■ **EXERCISE DIRECTIONS**
Transcribe the lines below verbatim, skipping the images.
====== INPUT DATA
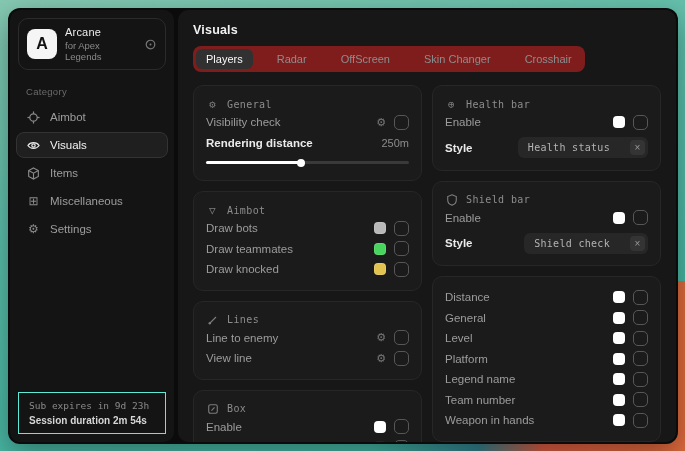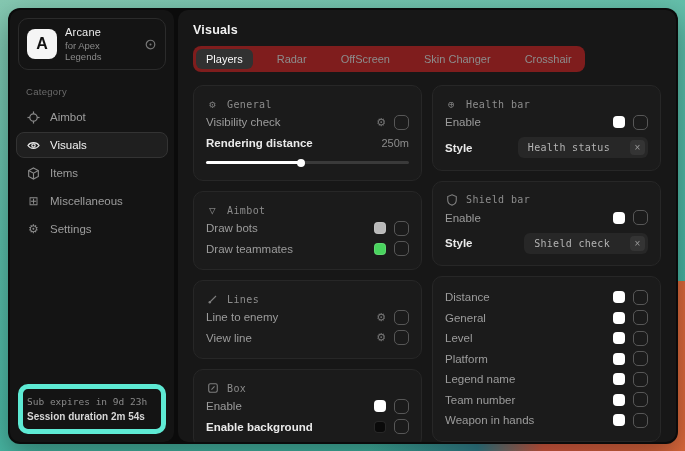--- a/index.html
+++ b/index.html
@@ -241,6 +241,13 @@
               <span class="checkbox"></span>
             </span>
           </div>
+          <div class="row">
+            <span class="row-lbl">Draw knocked</span>
+            <span class="ctrls">
+              <span class="swatch" style="background: rgb(226, 195, 80);"></span>
+              <span class="checkbox"></span>
+            </span>
+          </div>
         </div>
 
         <div class="card">

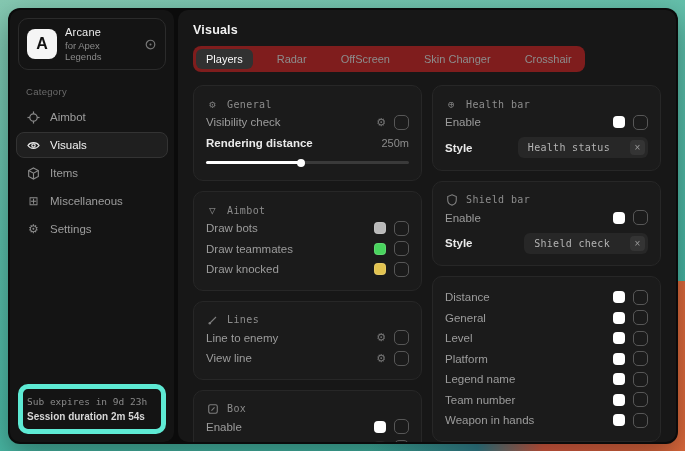--- a/index.html
+++ b/index.html
@@ -48,7 +48,7 @@
   .nav-item.active .nav-ico { color:#e8e8e8; }
   .side-footer {
     position:absolute; left:8px; right:8px; bottom:8px;
-    border:5px solid #5eead4; border-radius:10px; padding:7px 4px;
+    border:1px solid #5eead4; border-radius:0; padding:7px 10px;
   }
   .foot-1 { font-family:"DejaVu Sans Mono", monospace; font-size:9.5px; color:#8a8a8a; }
   .foot-2 { font-size:10px; color:#d6d6d6; margin-top:4px; font-weight:bold; }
============
■ **EXERCISE OUTPUT**
--- a/index.html
+++ b/index.html
@@ -241,6 +241,13 @@
               <span class="checkbox"></span>
             </span>
           </div>
+          <div class="row">
+            <span class="row-lbl">Draw knocked</span>
+            <span class="ctrls">
+              <span class="swatch" style="background: rgb(226, 195, 80);"></span>
+              <span class="checkbox"></span>
+            </span>
+          </div>
         </div>
 
         <div class="card">

--- a/index.html
+++ b/index.html
@@ -48,7 +48,7 @@
   .nav-item.active .nav-ico { color:#e8e8e8; }
   .side-footer {
     position:absolute; left:8px; right:8px; bottom:8px;
-    border:5px solid #5eead4; border-radius:10px; padding:7px 4px;
+    border:1px solid #5eead4; border-radius:0; padding:7px 10px;
   }
   .foot-1 { font-family:"DejaVu Sans Mono", monospace; font-size:9.5px; color:#8a8a8a; }
   .foot-2 { font-size:10px; color:#d6d6d6; margin-top:4px; font-weight:bold; }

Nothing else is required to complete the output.